Exercise materials |
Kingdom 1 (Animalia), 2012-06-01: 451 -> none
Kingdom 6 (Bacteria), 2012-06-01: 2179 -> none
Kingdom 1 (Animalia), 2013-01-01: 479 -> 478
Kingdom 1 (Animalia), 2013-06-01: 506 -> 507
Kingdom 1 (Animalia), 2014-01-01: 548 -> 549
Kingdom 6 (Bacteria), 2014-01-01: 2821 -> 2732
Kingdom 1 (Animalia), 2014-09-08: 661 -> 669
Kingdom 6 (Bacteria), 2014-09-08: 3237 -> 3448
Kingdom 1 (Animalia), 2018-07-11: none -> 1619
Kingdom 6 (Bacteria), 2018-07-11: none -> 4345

What the exercise asks |
From the line holding "Kingdom 1 (Animalia), 2018-07-11: none" down to the final line above, copy each line exactly, and leave out everything before it.

The answer |
Kingdom 1 (Animalia), 2018-07-11: none -> 1619
Kingdom 6 (Bacteria), 2018-07-11: none -> 4345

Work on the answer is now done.